Page last updated at 18:56 GMT, Monday, 8 February 2010

Illegal dealers jailed over weapons sold to Sri Lanka

Gideon Sarig (left) and Howard Freckleton
Arms sold by Sarig and Freckleton were used in Sri Lanka's civil war

Two arms dealers who illegally supplied bombs, armour-piercing ammunition and other weapons to Sri Lanka's military and Israel have been jailed.

Gideon Sarig, 58, of west London, was jailed for nine years while 64-year-old Howard Freckleton, of north London, was sentenced to seven years.

Sarig and Freckleton were found guilty of trading in controlled goods with intent to evade prohibition.

Weapons sold to Sri Lanka in 2005 were used in the civil war, jurors heard.

Both Sarig, of Maida Vale, and Freckleton, of Enfield, had denied the charges.

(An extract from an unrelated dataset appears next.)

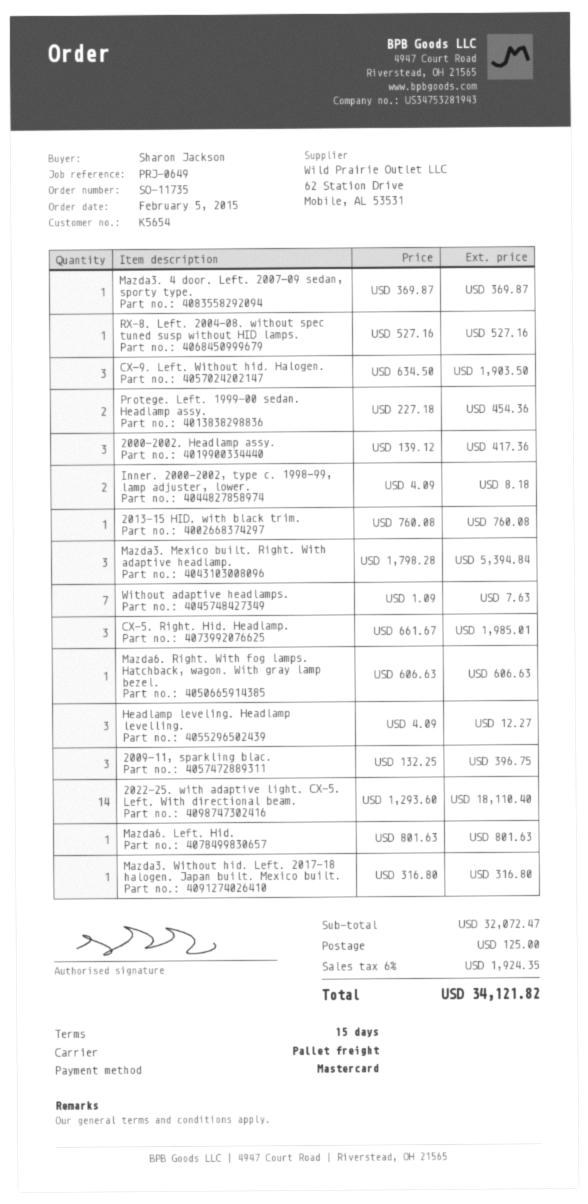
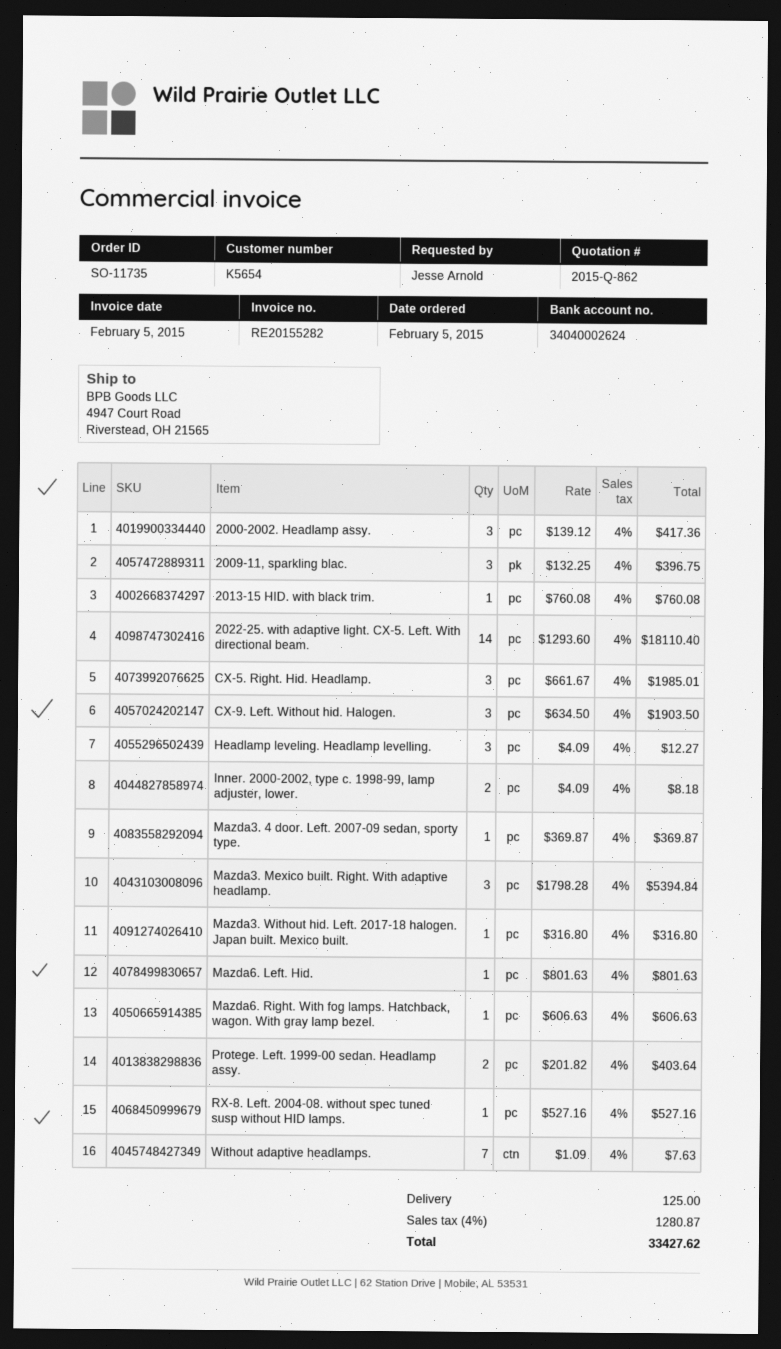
ordered by: Sharon Jackson -> Jesse Arnold
Protege. Left. 1999-00 sedan. Headlamp assy.: 2 x 227.18 = 454.36 -> 2 x 201.82 = 403.64
tax: 6% = 1924.35 -> 4% = 1280.87
total: 34121.82 -> 33427.62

Sentencing at Southwark Crown Court Judge James Wadsworth QC said the men had knowingly traded in "large amounts of ammunition for totally war-like, destructive and death-dealing use" without a UK licence.

'No remorse'

He said: "You both knew exactly what you were doing.

"Each of you exercised what is your undoubted right to fight this case to the full, but by doing that you have, of course, removed from me the opportunity of giving you any proper credit in your sentence as a result of regret, remorse, or even acceptance of your guilt."

The self-employed arms dealers sold 1,000 bombs from the Ukraine to the Sri Lankan Army in 2005 and 3,900 rounds of 30mm armour-piercing incendiary ammunition from Serbia and Montenegro to Sri Lanka between February 2005 and May 2006.

The weapons were used in Sri Lanka's "long, protracted and bloody civil war" with the Tamil Tigers, the jury heard.

Sarig, a UK national with joint Israeli-British citizenship, was also found guilty of trading 391 pump-action shotguns from Turkey to Israel, Venezuela and Burkina Faso, and 1,000 anti-riot shields from Turkey to Israel.

But he was cleared of another charge of supplying 1,000 semi-automatic pistols and ammunition to Venezuela and Sri Lanka.

Peter Millroy, head of HM Revenue and Customs' specialist unit on military exports, said: "These were flagrant breaches of UK trade controls on the supply of military equipment between third countries, some of which were areas of armed conflict and others of which were close to such areas."